The Tainos, originally from northern South America near Venezuela and Guyana, reached the northwestern Caribbean islands about 1,000 years before Columbus’s visit; they usurped land held by the other two tribes and pushed them further into western Cuba. The origins of the Taino have been subject to debate. They are usually described as being a branch of the Arawak Nation or having descended from the Arawaks, perhaps the most widespread clan of American aborigines.11 Scholars now say that they were as distinct as their different languages and cultures, and that the Arawak and Taino emerged from a common ancestor, then developed independently.12
While the indigenous groups that Columbus and his men met on Hispaniola were not all Taino, the Europeans used that name for all the people they encountered on Hispaniola, Puerto Rico, Cuba, and Jamaica. The Taino, properly identified, were from the northern Caribbean, and their name means “good” or “noble,”13 distinguishing themselves from a small clan of aggressive Island-Caribs, who lived on the southern islands.

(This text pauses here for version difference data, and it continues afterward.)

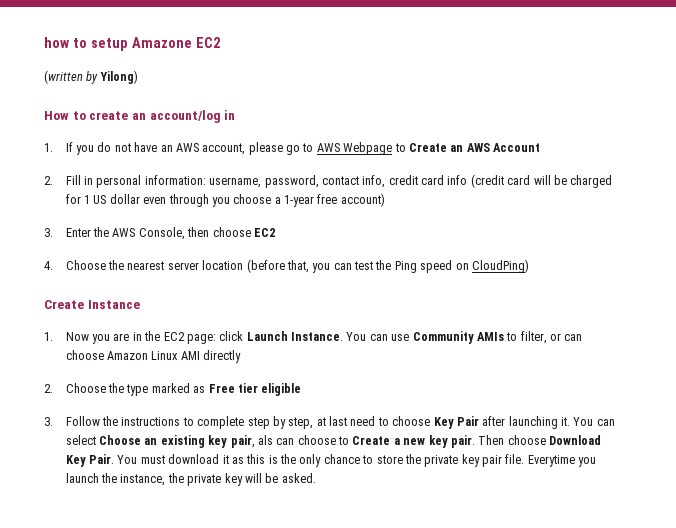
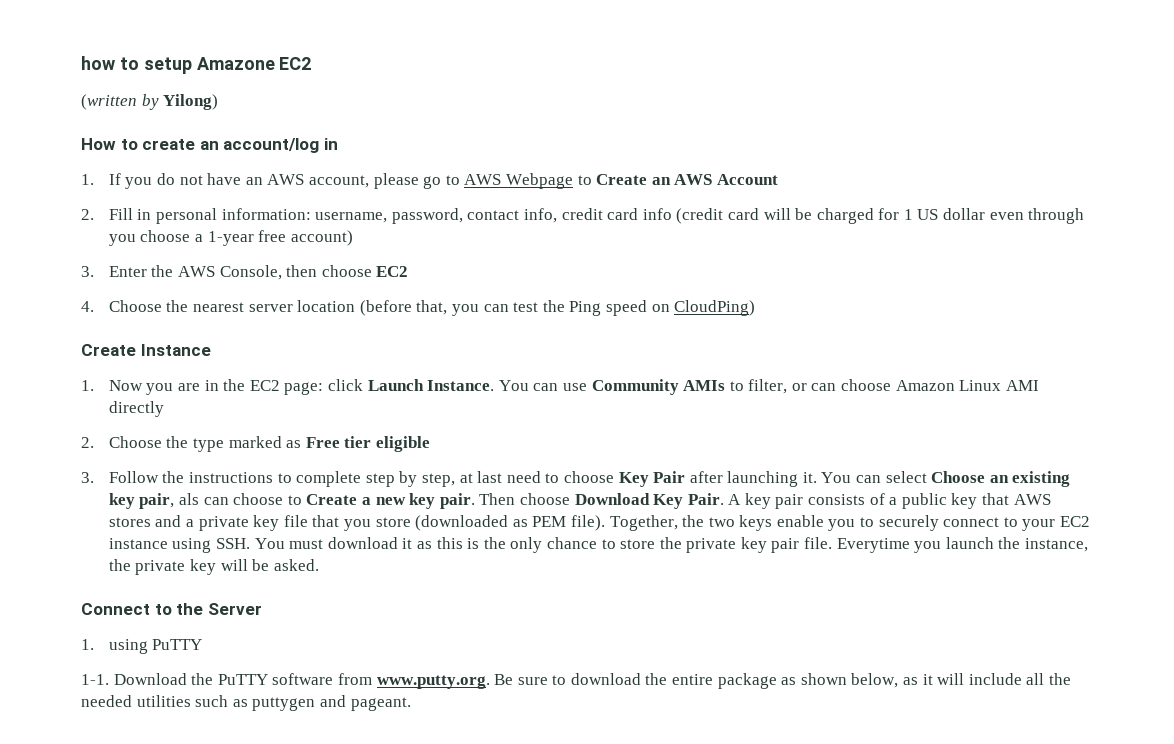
- You must download it as this is the only chance to store the private key pair file.
+ A key pair consists of a public key that AWS stores and a private key file that you store (downloaded as PEM file). Together, the two keys enable you to securely connect to your EC2 instance using SSH. You must download it as this is the only chance to store the private key pair file.
+ Connect to the Server
+ 1. using PuTTY
+ 1-1. Download the PuTTY software from www.putty.org. Be sure to download the entire package as shown below, as it will include all the needed utilities such as puttygen and pageant.

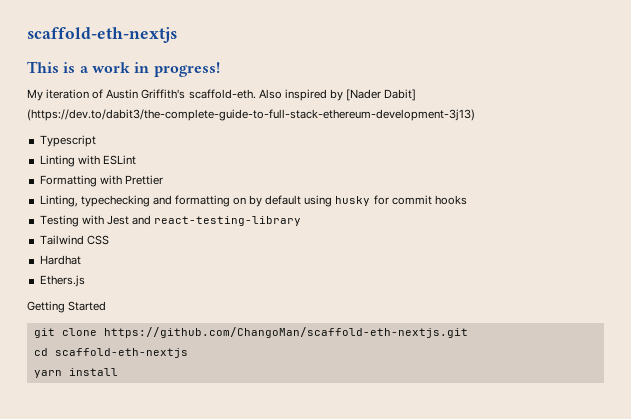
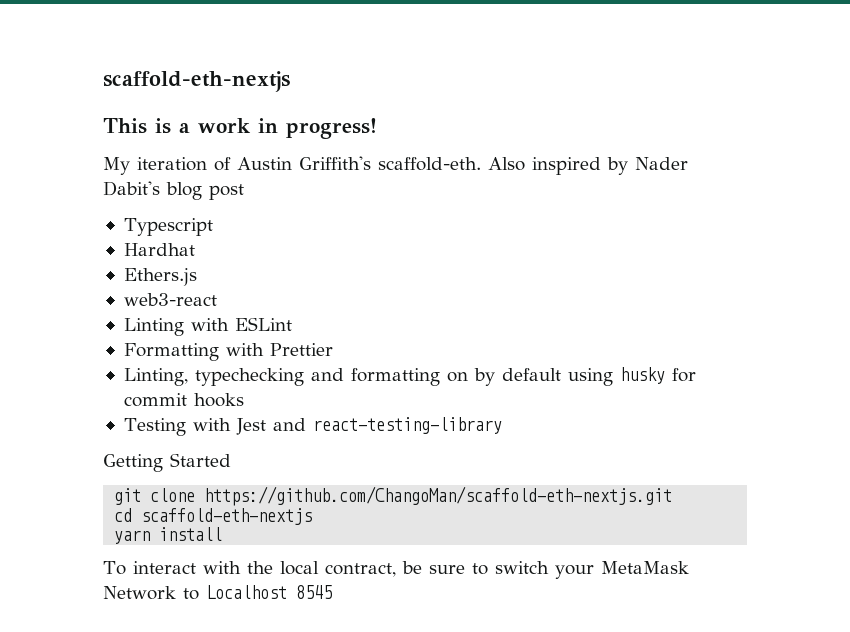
- Also inspired by [Nader Dabit] (https://dev.to/dabit3/the-complete-guide-to-full-stack-ethereum-development-3j13)
+ Also inspired by Nader Dabit's blog post
  Typescript
+ Hardhat
+ Ethers.js
+ web3-react
- Tailwind CSS
- Hardhat
- Ethers.js
+ To interact with the local contract, be sure to switch your MetaMask Network to Localhost 8545

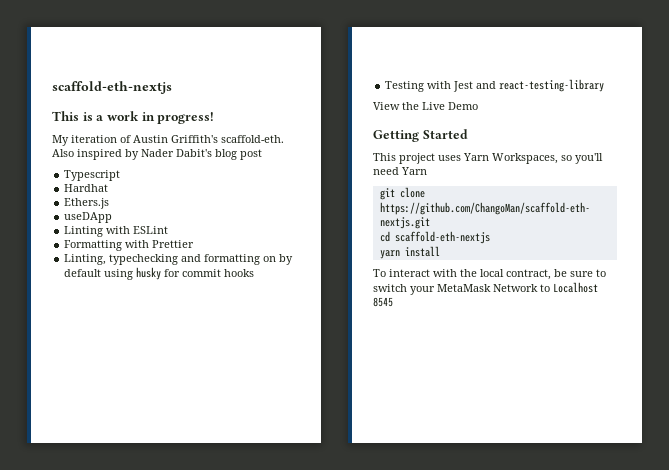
- web3-react
+ useDApp
+ View the Live Demo
  Getting Started
+ This project uses Yarn Workspaces, so you'll need Yarn

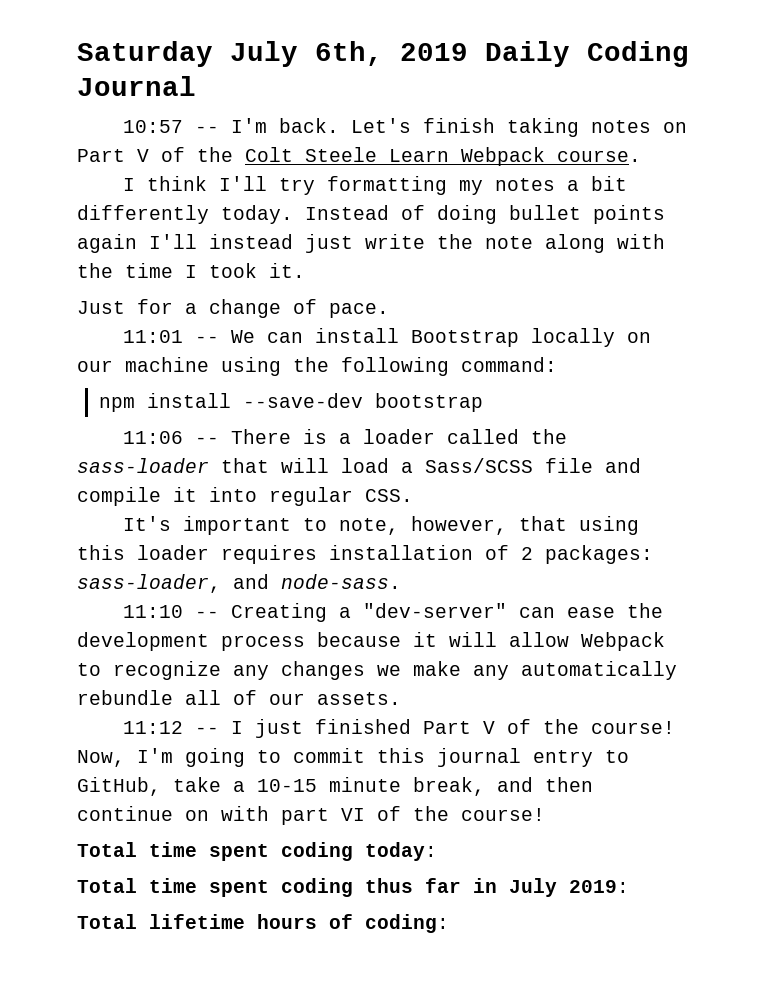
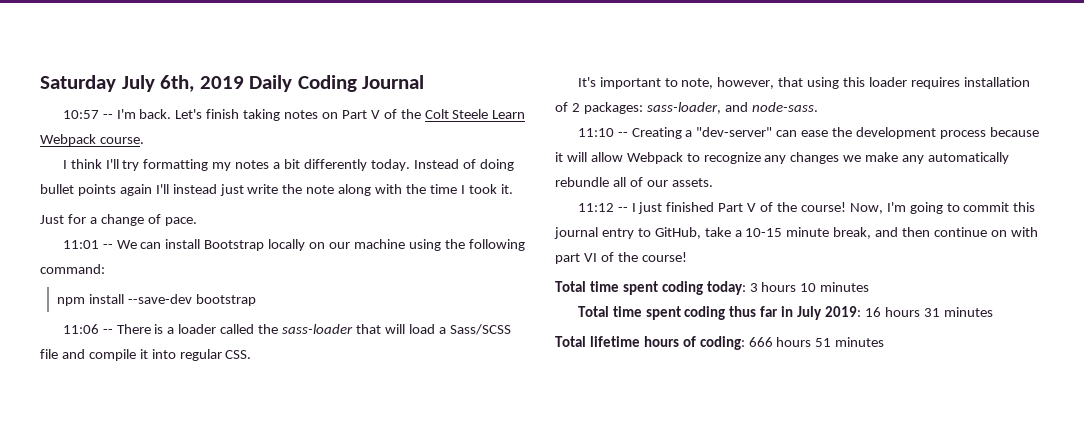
- Total time spent coding today:
+ Total time spent coding today: 3 hours 10 minutes
- Total time spent coding thus far in July 2019:
+ Total time spent coding thus far in July 2019: 16 hours 31 minutes
- Total lifetime hours of coding:
+ Total lifetime hours of coding: 666 hours 51 minutes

Taino culture was highly organized and hierarchical, with structured living and farming practices and a class division between nobles and commoners.14 Villages were characteristically built around a large square that served as a market where residents gathered for social events and recreation. In these common areas, they often used a ball and fashioned a rectangular court to play a game called batey.
The local cacique or chief had the best house and lived in a prime location fronting the village square; in turn, a cacique had assistants, behiques, who also functioned as priests or doctors. The rank of chief was inherited, and both men and women could rise to the post. Even though women generally had lesser standing than men, they did frequently serve as doctors and healers skilled in the use of medicinal herbs.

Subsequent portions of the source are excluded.